Rappelez-vous encore: le 7 mai dernier, le Parlement libyen de Tobrouk, allié du maréchal Khalifa Haftar, dénonçait ouvertement "une ingérence des autorités algériennes dans le conflit libyen". Cette réaction indignée intervenait alors que Abdelkader Messahel, nouveau MAE algérien, alors ministre délégué chargé des Affaires du Maghreb, de l'UA et de la Ligue arabe, venait d'effectuer une visite controversée dans le Sud libyen. "Au moment où l'on combat le terrorisme pour sauvegarder la souveraineté nationale (...), nous avons constaté aujourd’hui l’entrée du ministre algérien des Affaires étrangères et sa tournée dans les villes du Sud libyen sans contrôle ni autorisation, comme s’il s’agissait d’une ville algérienne. Et il s’est entretenu avec des personnalités qui portent toujours de la haine envers les Libyens", ont fustigé en effet les forces du maréchal Haftar.

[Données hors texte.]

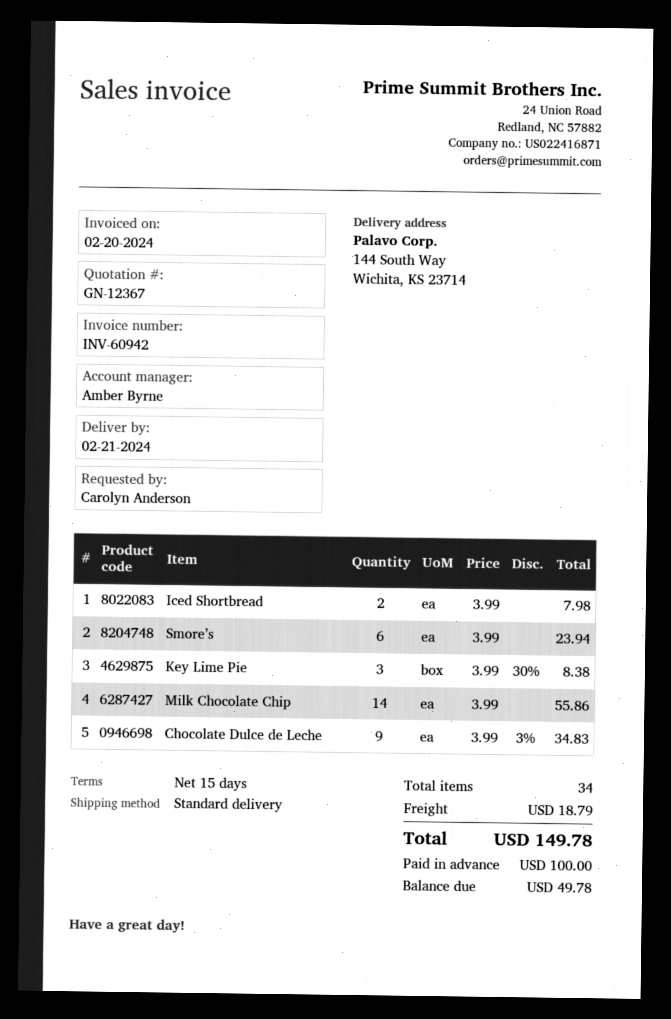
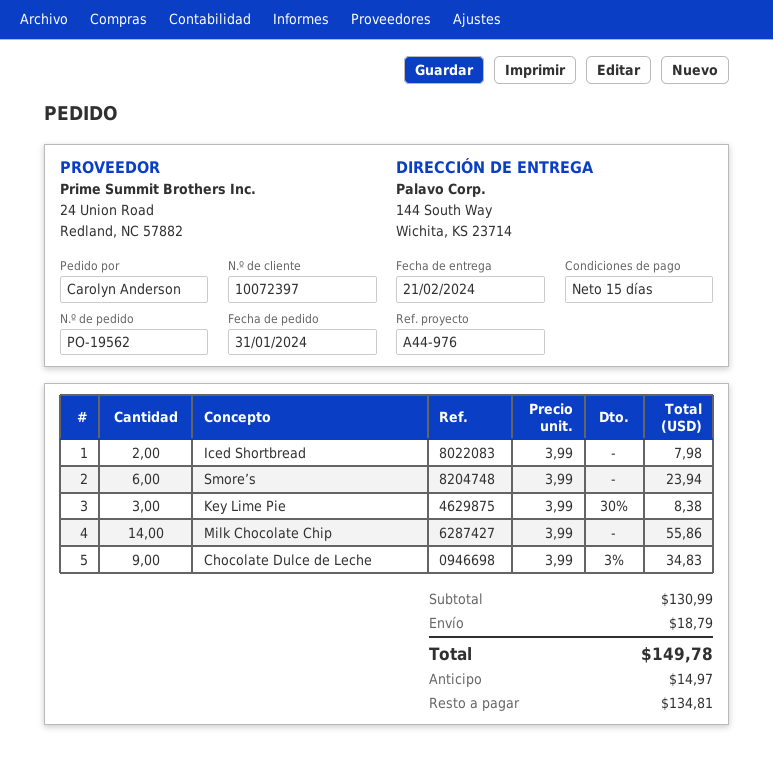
deposit: 100.00 -> 14.97
balance: 49.78 -> 134.81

Plus explicite encore est le président du Collectif des élus du nord du Mali, El Hadj Baba Haïdara quand il a affirmé sans détour dans une interview au correspondant de le360 à Bamako: "Tant que cette saleté restera au Mali, l'Algérie sera en paix". Autrement dit, "les sécuritaires algériens n'auront rien à craindre tant que les terroristes algériens (Ansar Eddine, Aqmi, Mujao d'Adnane Abou Walid al-Sahraoui, ancien soldat du Polisario) se sentiront chez eux dans cette partie du nord Mali".

Autant d’allusions plus ou moins franches au soutien par l’Etat algérien du terrorisme dans le Sahel. Longtemps toléré, le soutien d’Alger aux groupes terroristes n’est plus accepté par la communauté internationale. C’est le sens de la création d’une force de 5.000 hommes par le Mali, la Mauritanie, le Niger, le Burkina Faso et le Tchad. Et c’est le sens aussi de l’absence d’un représentant d’Alger de la réunion à laquelle ont pris part hier les ministres marocain, espagnol et portugais de l’Intérieur, en plus de l’ambassadeur de France en Espagne.